How long have you been at LSE and how did you come to join the European Institute?
At LSE forever, initially in the Economics department. I started teaching in the EI in 1993, setting up the MSc in the Political Economy of Transition in Europe (PETE), growing out of my two year’s leave at the World Bank. PETE was the EI’s first political economy degree.
How has the European Institute changed during your time here?
When I first joined, one person was the entire PSS office.
What has been the most memorable moment during your time at the EI?
It was early evening on 30 April 2004, at a party for students doing the MSc Political Economy of Transition in Europe (PETE) to celebrate the fact that the next day eight Central and Eastern European countries would join the EU. Abby Innes (whose PhD was about Czechoslovakia) had asked Czech, Hungarian and Polish friends to write a few words about what EU accession meant to them. Like Abby, they had been students during the revolutions in 1989, and her Czech friends had been expelled from Charles University for signing a dissident document.
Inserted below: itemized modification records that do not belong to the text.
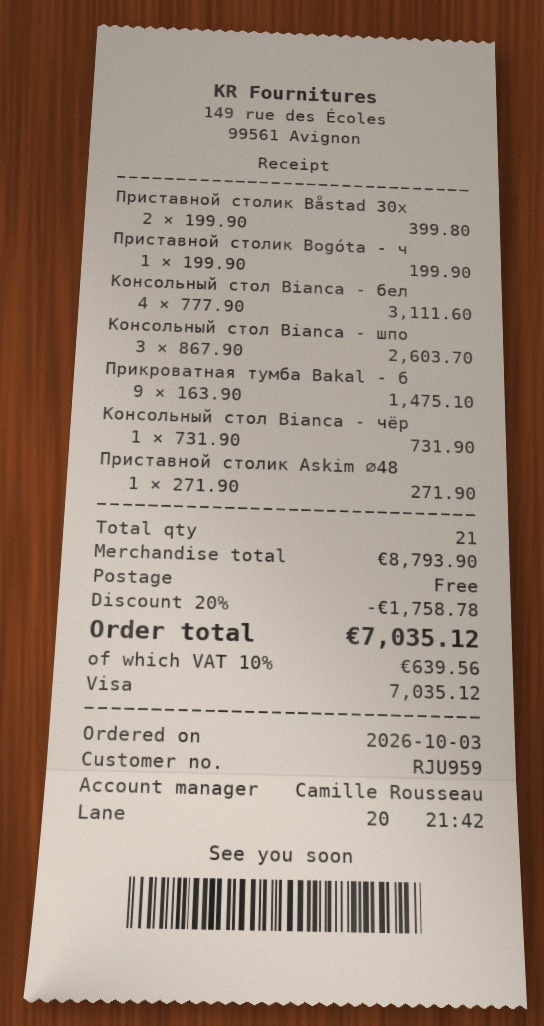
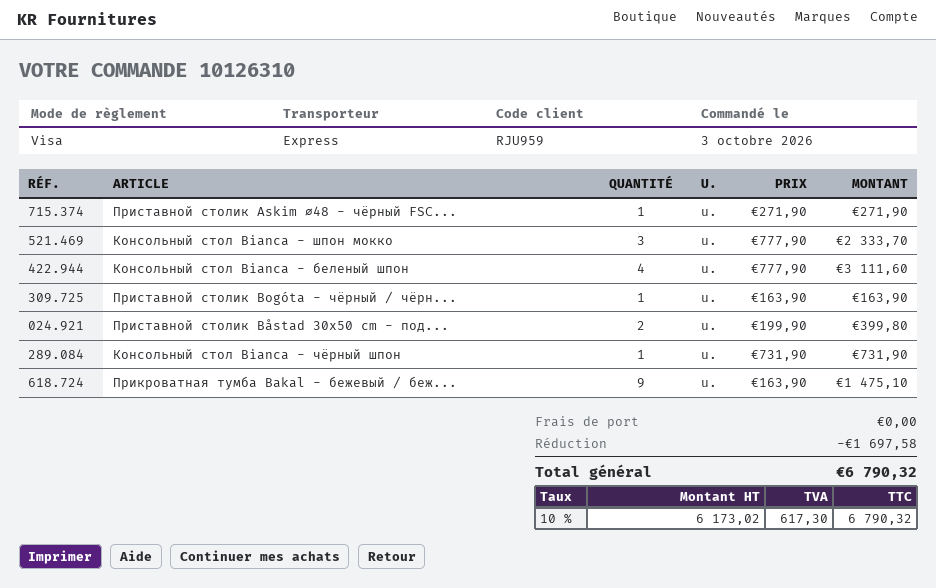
Приставной столик Bogóta - ч: 1 x 199.90 = 199.90 -> 1 x 163.90 = 163.90
Консольный стол Bianca - шпо: 3 x 867.90 = 2603.70 -> 3 x 777.90 = 2333.70
discount: 1758.78 -> 1697.58
tax: 10% = 639.56 -> 10% = 617.30
total: 7035.12 -> 6790.32

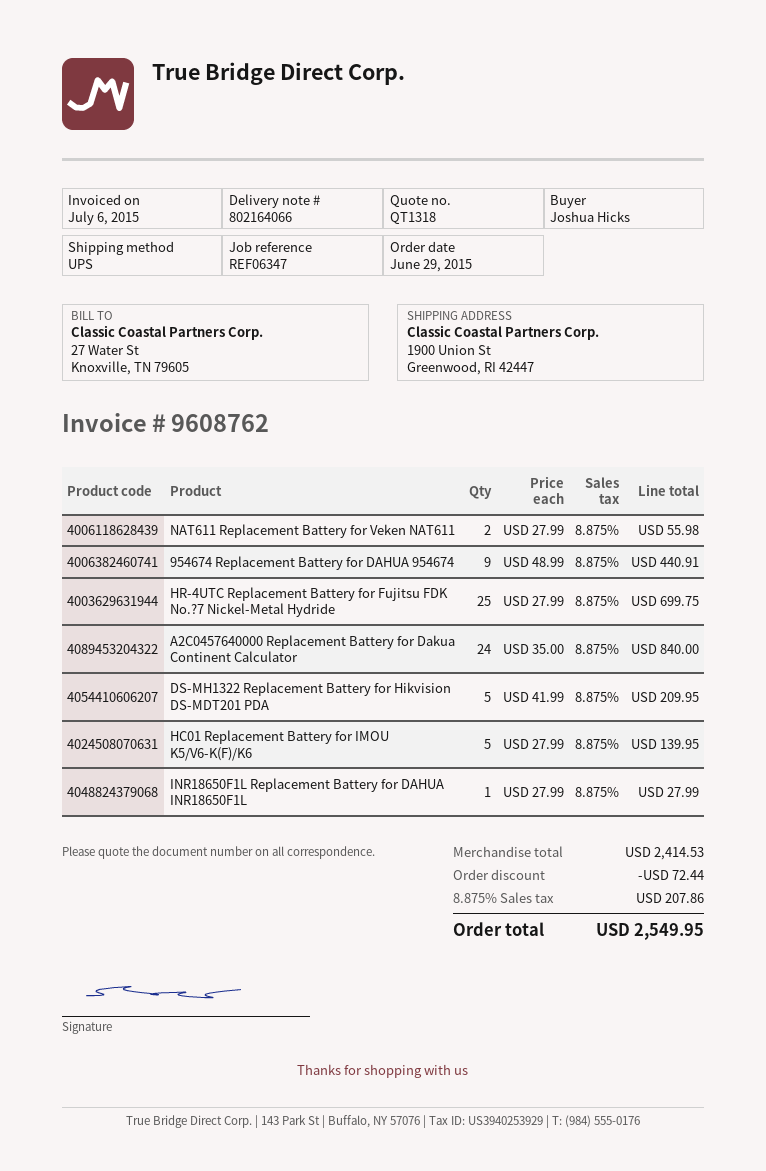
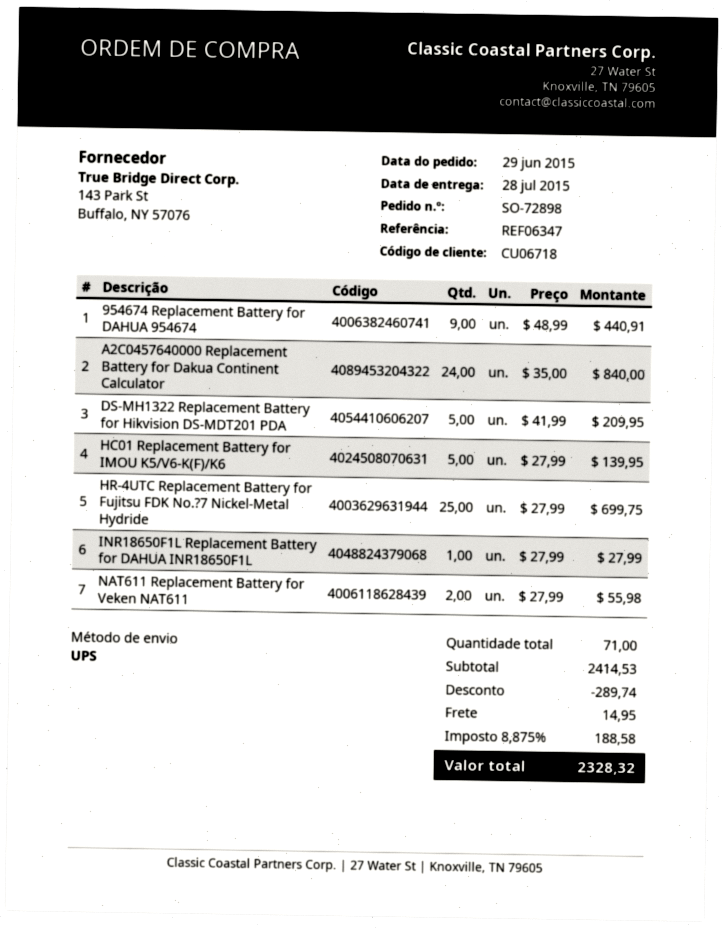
discount: 72.44 -> 289.74
shipping: none -> 14.95
tax: 8.875% = 207.86 -> 8.875% = 188.58
total: 2549.95 -> 2328.32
One of her older friends had written, ‘what I love most about accession is that young Czechs will be free to travel all around Europe, as I was not, and it will be so normal for them they won’t even think about it. That makes me incredibly happy.’ At that point Abby couldn’t quite finish the letter, and (without looking) handed me the printout to take over reading – Europe is not just geopolitics, it’s people’s lives.
What course or subject area have you enjoyed teaching the most?
EU400, the core course for the MSc Political Economy of Transition in Europe, which I helped to establish. Also EU453 The Political Economy of European Welfare States as a double act with Professor Waltraud Schelkle.
What makes the EI a special place?
Above all collegiality – demonstrated in spades over the past 18 months – across academics, PSS and students.
What excites you about the future of the EI?
Our unique position as ‘inside outsiders’ to the EU, i.e. we can act as observers and analysts sitting just outside the borders of the EU with the knowledge and understanding that comes from over 40 years of membership.
What’s your favourite place on LSE campus?
Houghton Street – the buzz.
What is your favourite place to visit in Europe and why?
The Dolomites in the German-speaking part of Italy – wonderful scenery and happy memories of climbing exploits in younger years. Pretty much equal is, Szentendre, a picturesque small town a short train ride from Budapest with a museum with Margit Kovac’s wonderful ceramics – and memories of my time working for the World Bank reforming welfare states in Central and Eastern Europe right after the collapse of communism.